Please use this identifier to cite or link to this item: https://hdl.handle.net/10356/180034
Title: Advancing drug-response prediction using multi-modal and -omics machine learning integration (MOMLIN): a case study on breast cancer clinical data
Authors: Rashid, Md Mamunur
Selvarajoo, Kumar
Keywords: Medicine, Health and Life Sciences
Issue Date: 2024
Source: Rashid, M. M. & Selvarajoo, K. (2024). Advancing drug-response prediction using multi-modal and -omics machine learning integration (MOMLIN): a case study on breast cancer clinical data. Briefings in Bioinformatics, 25(4). https://dx.doi.org/10.1093/bib/bbae300
Journal: Briefings in Bioinformatics 
Abstract: The inherent heterogeneity of cancer contributes to highly variable responses to any anticancer treatments. This underscores the need to first identify precise biomarkers through complex multi-omics datasets that are now available. Although much research has focused on this aspect, identifying biomarkers associated with distinct drug responders still remains a major challenge. Here, we develop MOMLIN, a multi-modal and -omics machine learning integration framework, to enhance drug-response prediction. MOMLIN jointly utilizes sparse correlation algorithms and class-specific feature selection algorithms, which identifies multi-modal and -omics-associated interpretable components. MOMLIN was applied to 147 patients' breast cancer datasets (clinical, mutation, gene expression, tumor microenvironment cells and molecular pathways) to analyze drug-response class predictions for non-responders and variable responders.
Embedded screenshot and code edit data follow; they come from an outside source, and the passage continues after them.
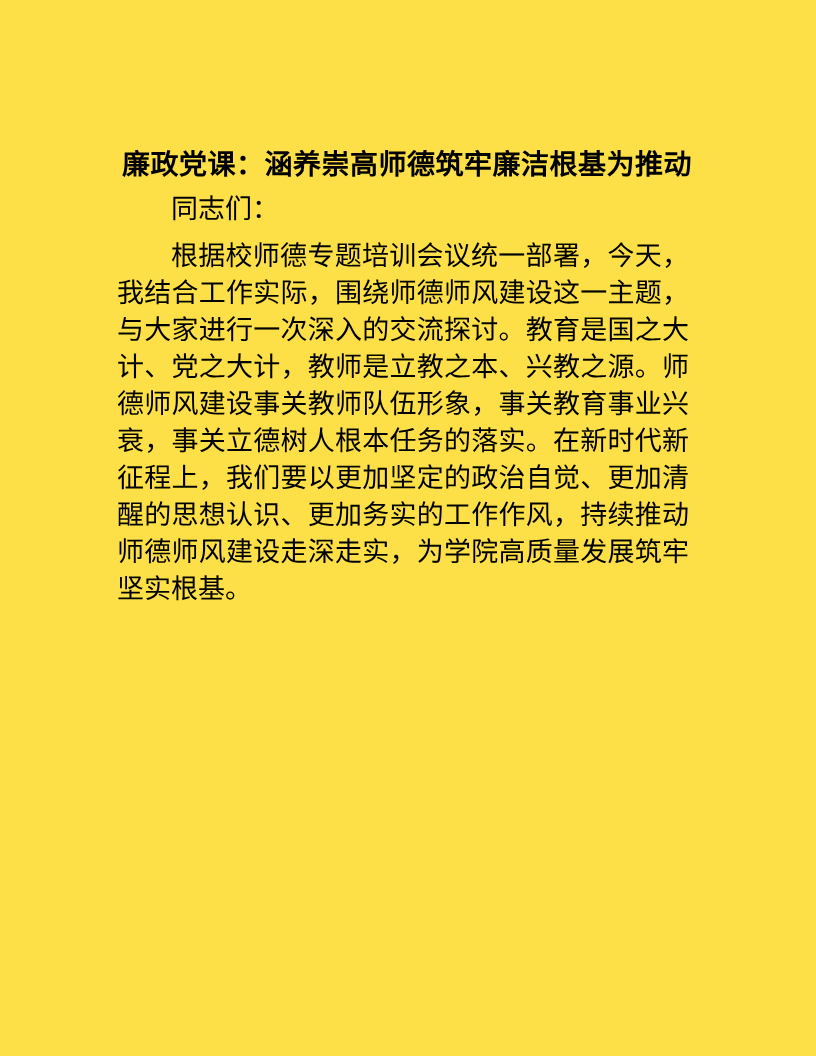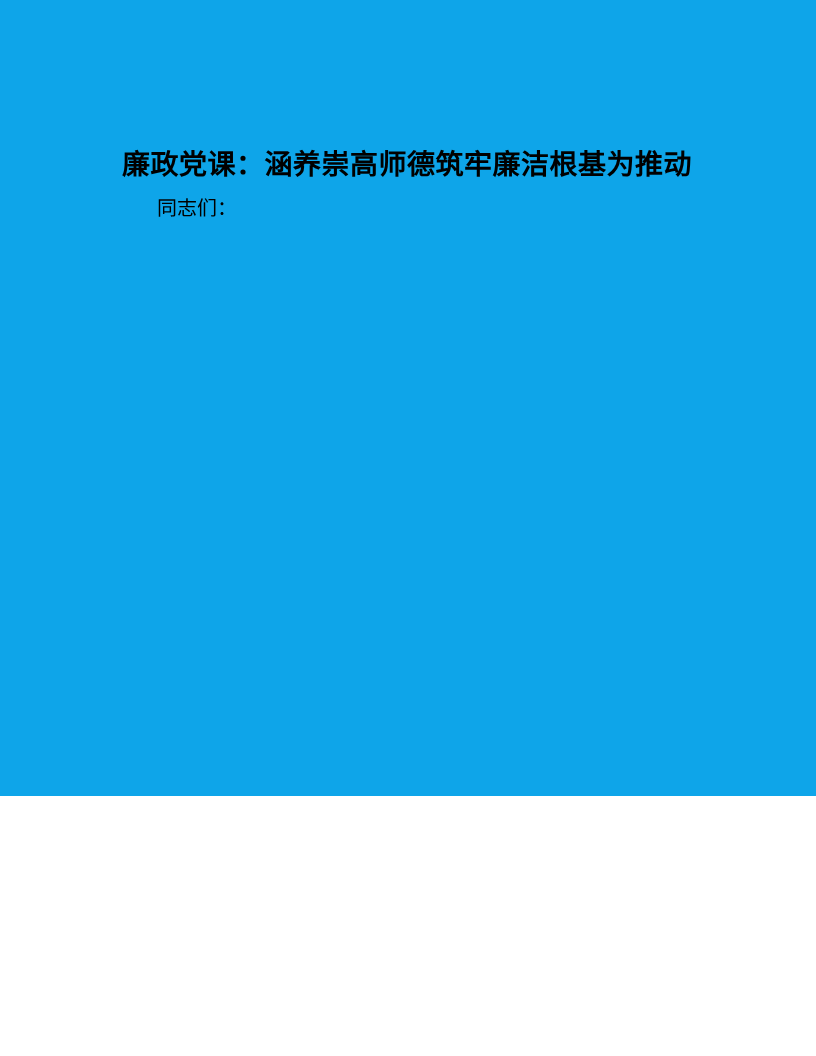--- a/index.html
+++ b/index.html
@@ -3,43 +3,43 @@
 <meta charset="utf-8">
 <style>
   html, body {
     margin: 0;
     padding: 0;
     background: #ffffff;
   }
   .page {
     position: relative;
     width: 816px;
-    height: 796px;
+    height: 1056px;
     margin: 0 auto;
     box-sizing: border-box;
     padding: 96px 119px 39px 117px;
-    background: #0ea5e9;
+    background: #fde047;
     color: #000000;
     overflow: hidden;
   }
   .doc-title {
     margin: 48px 0 0 0;
     font-family: "Liberation Sans", "DejaVu Sans", sans-serif;
     font-weight: 700;
     font-size: 28px;
     line-height: 42px;
     text-align: center;
     letter-spacing: 0.5px;
   }
   .title-line {
     display: block;
   }
   .para {
-    font-family: Liberation Mono, monospace;
-    font-size: 20px;
+    font-family: Liberation Serif, serif;
+    font-size: 27px;
     line-height: 37px;
     margin: 10px 8px 0 0;
     text-align: justify;
     text-indent: 2em;
     word-break: break-all;
   }
   .salutation {
     margin-top: 5px;
   }
   .section-heading {
@@ -50,16 +50,17 @@
 <body>
 
 <div class="page">
 
   <h1 class="doc-title">
     <span class="title-line">廉政党课：涵养崇高师德筑牢廉洁根基为推动</span>
   </h1>
 
   <p class="para salutation">同志们：</p>
 
+  <p class="para">根据校师德专题培训会议统一部署，今天，我结合工作实际，围绕师德师风建设这一主题，与大家进行一次深入的交流探讨。教育是国之大计、党之大计，教师是立教之本、兴教之源。师德师风建设事关教师队伍形象，事关教育事业兴衰，事关立德树人根本任务的落实。在新时代新征程上，我们要以更加坚定的政治自觉、更加清醒的思想认识、更加务实的工作作风，持续推动师德师风建设走深走实，为学院高质量发展筑牢坚实根基。</p>
 
 
 
 </div>
 
 </body></html>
Notably, MOMLIN achieves an average AUC of 0.989, which is at least 10% greater when compared with current state-of-the-art (data integration analysis for biomarker discovery using latent components, multi-omics factor analysis, sparse canonical correlation analysis). Moreover, MOMLIN not only detects known individual biomarkers such as genes at mutation/expression level, most importantly, it correlates multi-modal and -omics network biomarkers for each response class. For example, an interaction between ER-negative-HMCN1-COL5A1 mutations-FBXO2-CSF3R expression-CD8 emerge as a multimodal biomarker for responders, potentially affecting antimicrobial peptides and FLT3 signaling pathways. In contrast, for resistance cases, a distinct combination of lymph node-TP53 mutation-PON3-ENSG00000261116 lncRNA expression-HLA-E-T-cell exclusions emerged as multimodal biomarkers, possibly impacting neurotransmitter release cycle pathway. MOMLIN, therefore, is expected advance precision medicine, such as to detect context-specific multi-omics network biomarkers and better predict drug-response classifications.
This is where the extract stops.